==== DATASET ENTRIES

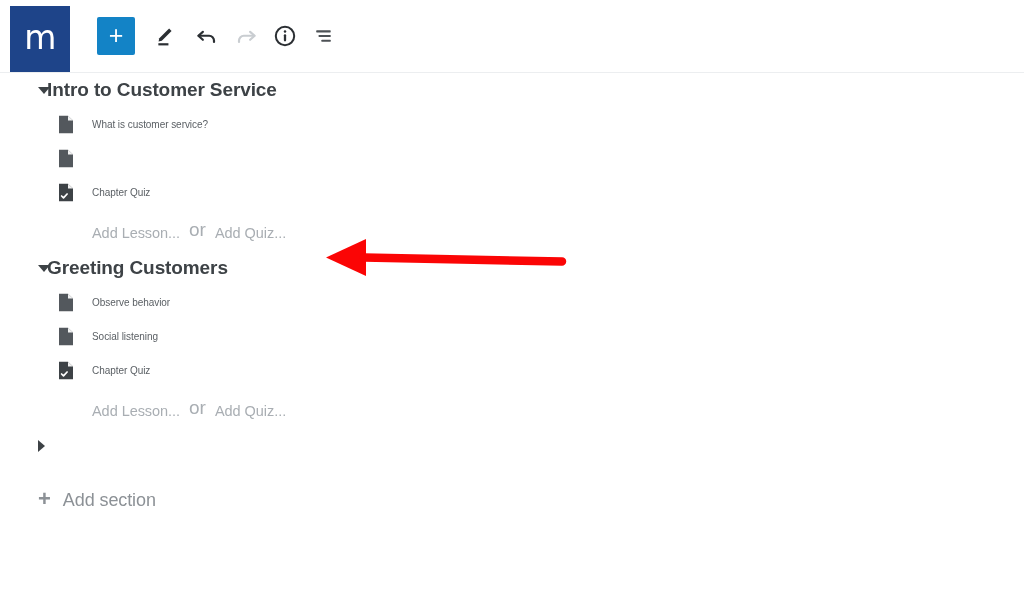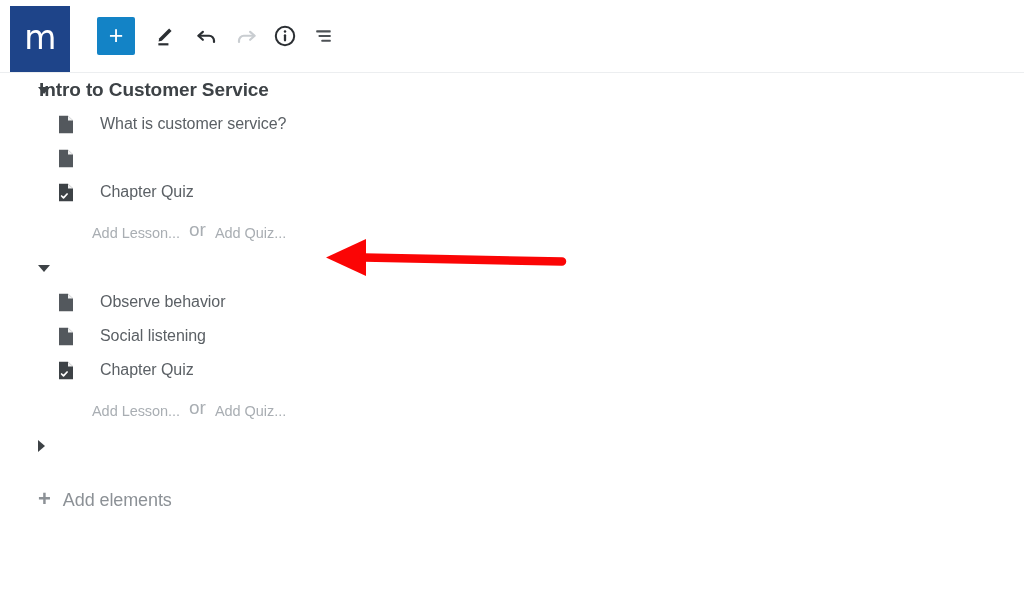--- a/index.html
+++ b/index.html
@@ -89,7 +89,7 @@
     display: flex;
     align-items: center;
     height: 34px;
-    padding-left: 16px;
+    padding-left: 24px;
     box-sizing: border-box;
     text-align: center;
   }

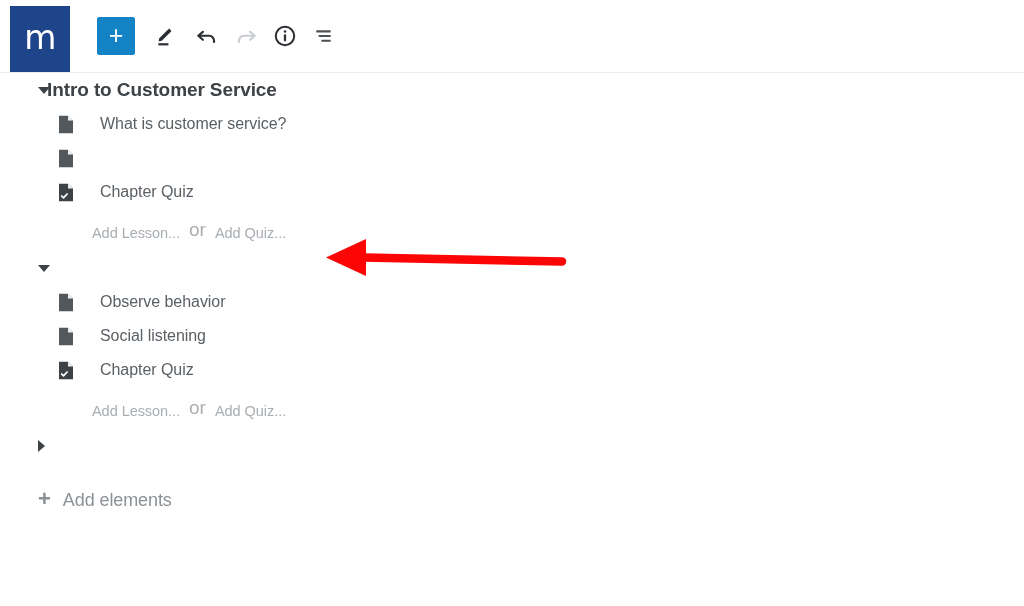--- a/index.html
+++ b/index.html
@@ -130,9 +130,9 @@
     position: relative;
   }
   .item-label {
-    font-size: 16px;
+    font-size: 10px;
     color: #5b6065;
-    padding-left: 26px;
+    padding-left: 18px;
     letter-spacing: -0.05px;
   }
 

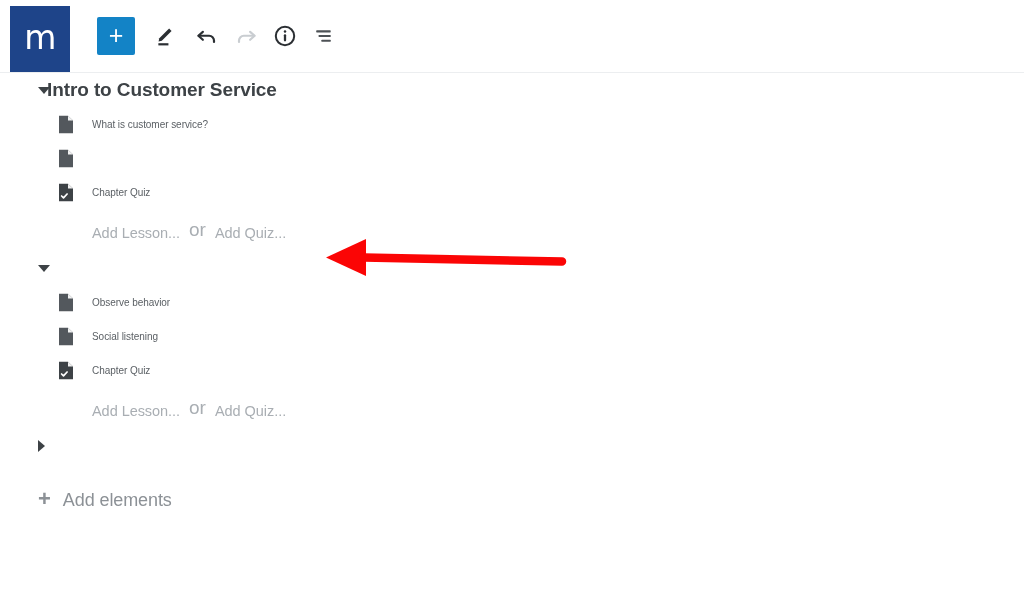--- a/index.html
+++ b/index.html
@@ -287,6 +287,7 @@
   <div class="section">
     <div class="section-header">
       <span class="caret caret-down"></span>
+      <span class="section-title">Greeting Customers</span>
     </div>
 
     <div class="item-row">

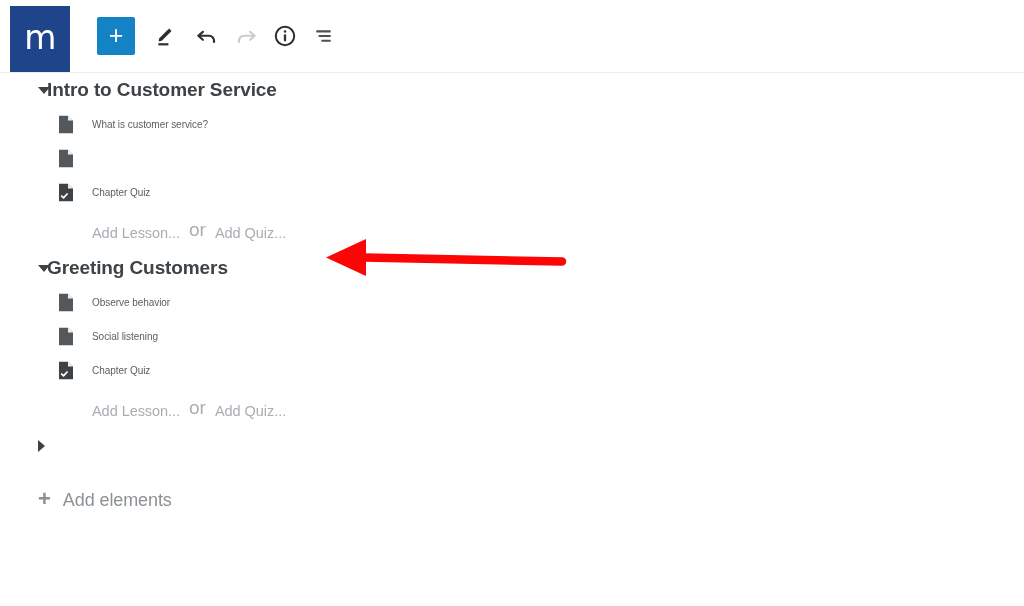--- a/index.html
+++ b/index.html
@@ -341,7 +341,7 @@
 
   <div class="add-section-row">
     <span class="add-section-plus">+</span>
-    <span class="add-section-label">Add elements</span>
+    <span class="add-section-label">Add section</span>
   </div>
 </div>
 

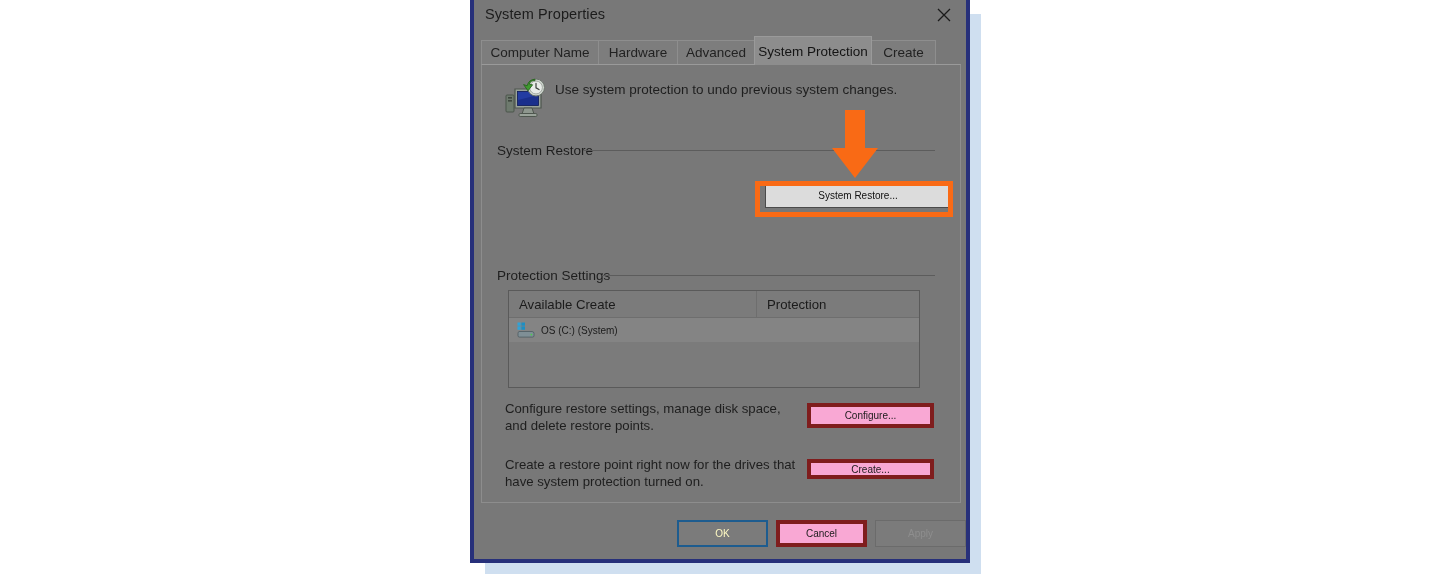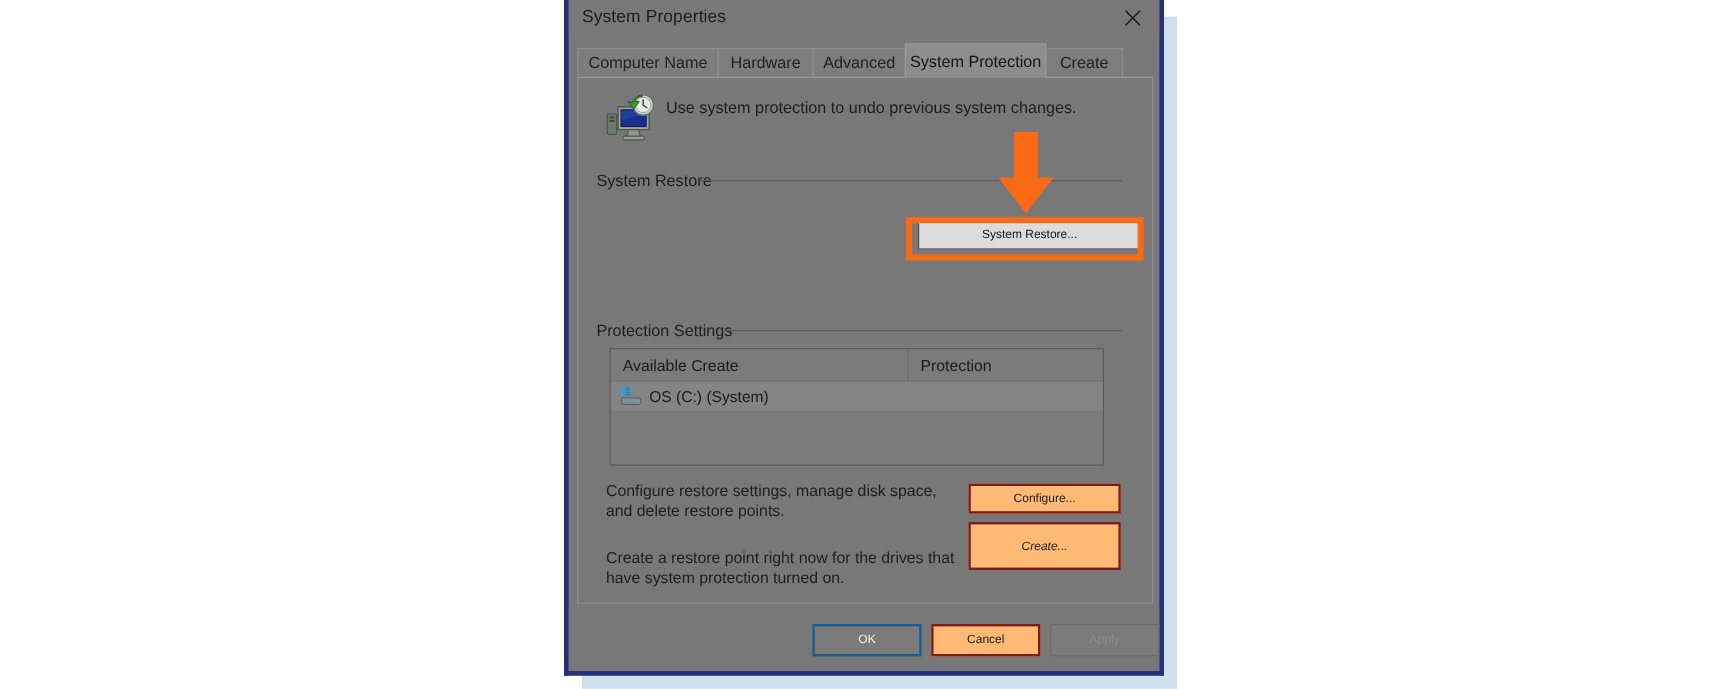--- a/index.html
+++ b/index.html
@@ -265,7 +265,7 @@
     height: 24px;
     display: flex;
     align-items: center;
-    font-size: 13px;
+    font-size: 10px;
     color: #1b1b1b;
     white-space: nowrap;
   }

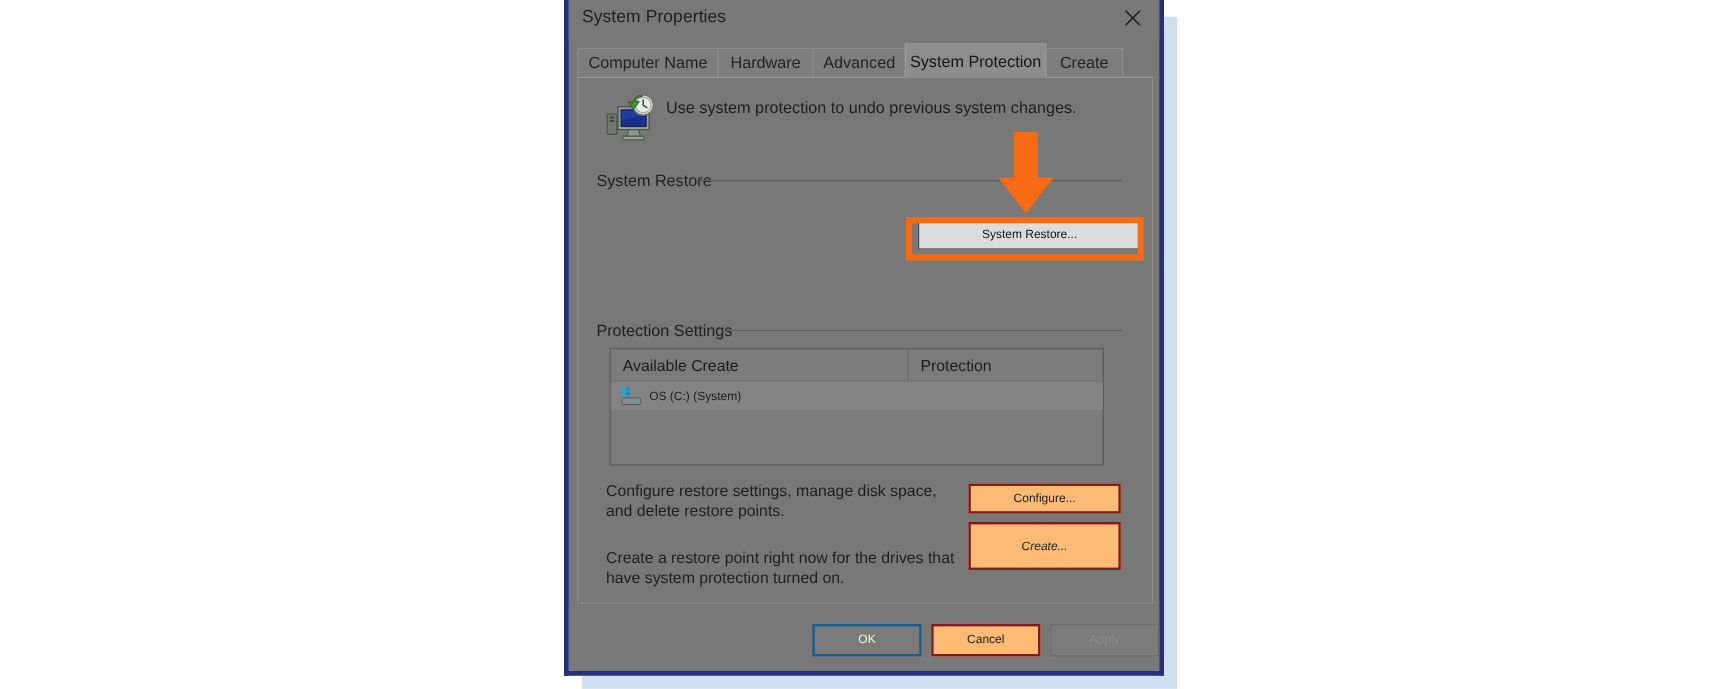--- a/index.html
+++ b/index.html
@@ -177,8 +177,8 @@
     cursor: default;
   }
   .btn.flat {
-    background: #fdba74;
-    border: 2px solid #7f1d1d;
+    background: #f9a8d4;
+    border: 4px solid #7f1d1d;
     color: #1b1b1b;
   }
   .btn.disabled {

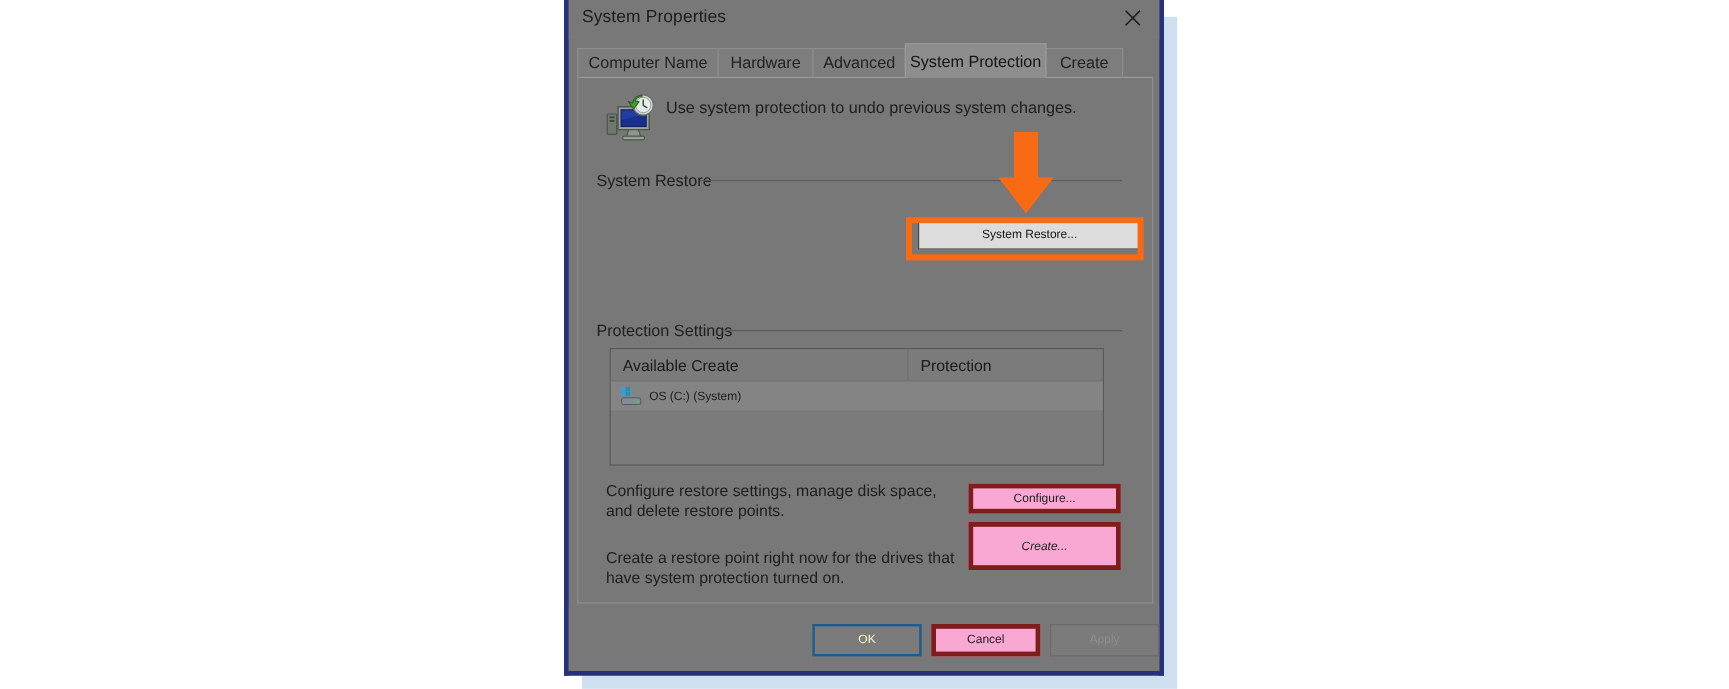--- a/index.html
+++ b/index.html
@@ -348,7 +348,7 @@
 
       <div class="para" style="left:23px; top:392px; width:300px;">Create a restore point right now for the drives that
 have system protection turned on.</div>
-      <div class="btn flat" style="left:325px; top:370px; width:127px; height:40px;font-style:italic;">Create...</div>
+      <div class="btn flat" style="left:325px; top:394px; width:127px; height:20px;">Create...</div>
     </div>
 
     <div class="buttonbar">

========

*REQUIRED WORK*
Begin at the line with "height: 24px;" and end at the last line of the data above. Reproduce those lines exactly, but not the pictures.

*RESPONSE BOX*
     height: 24px;
     display: flex;
     align-items: center;
-    font-size: 13px;
+    font-size: 10px;
     color: #1b1b1b;
     white-space: nowrap;
   }

--- a/index.html
+++ b/index.html
@@ -177,8 +177,8 @@
     cursor: default;
   }
   .btn.flat {
-    background: #fdba74;
-    border: 2px solid #7f1d1d;
+    background: #f9a8d4;
+    border: 4px solid #7f1d1d;
     color: #1b1b1b;
   }
   .btn.disabled {

--- a/index.html
+++ b/index.html
@@ -348,7 +348,7 @@
 
       <div class="para" style="left:23px; top:392px; width:300px;">Create a restore point right now for the drives that
 have system protection turned on.</div>
-      <div class="btn flat" style="left:325px; top:370px; width:127px; height:40px;font-style:italic;">Create...</div>
+      <div class="btn flat" style="left:325px; top:394px; width:127px; height:20px;">Create...</div>
     </div>
 
     <div class="buttonbar">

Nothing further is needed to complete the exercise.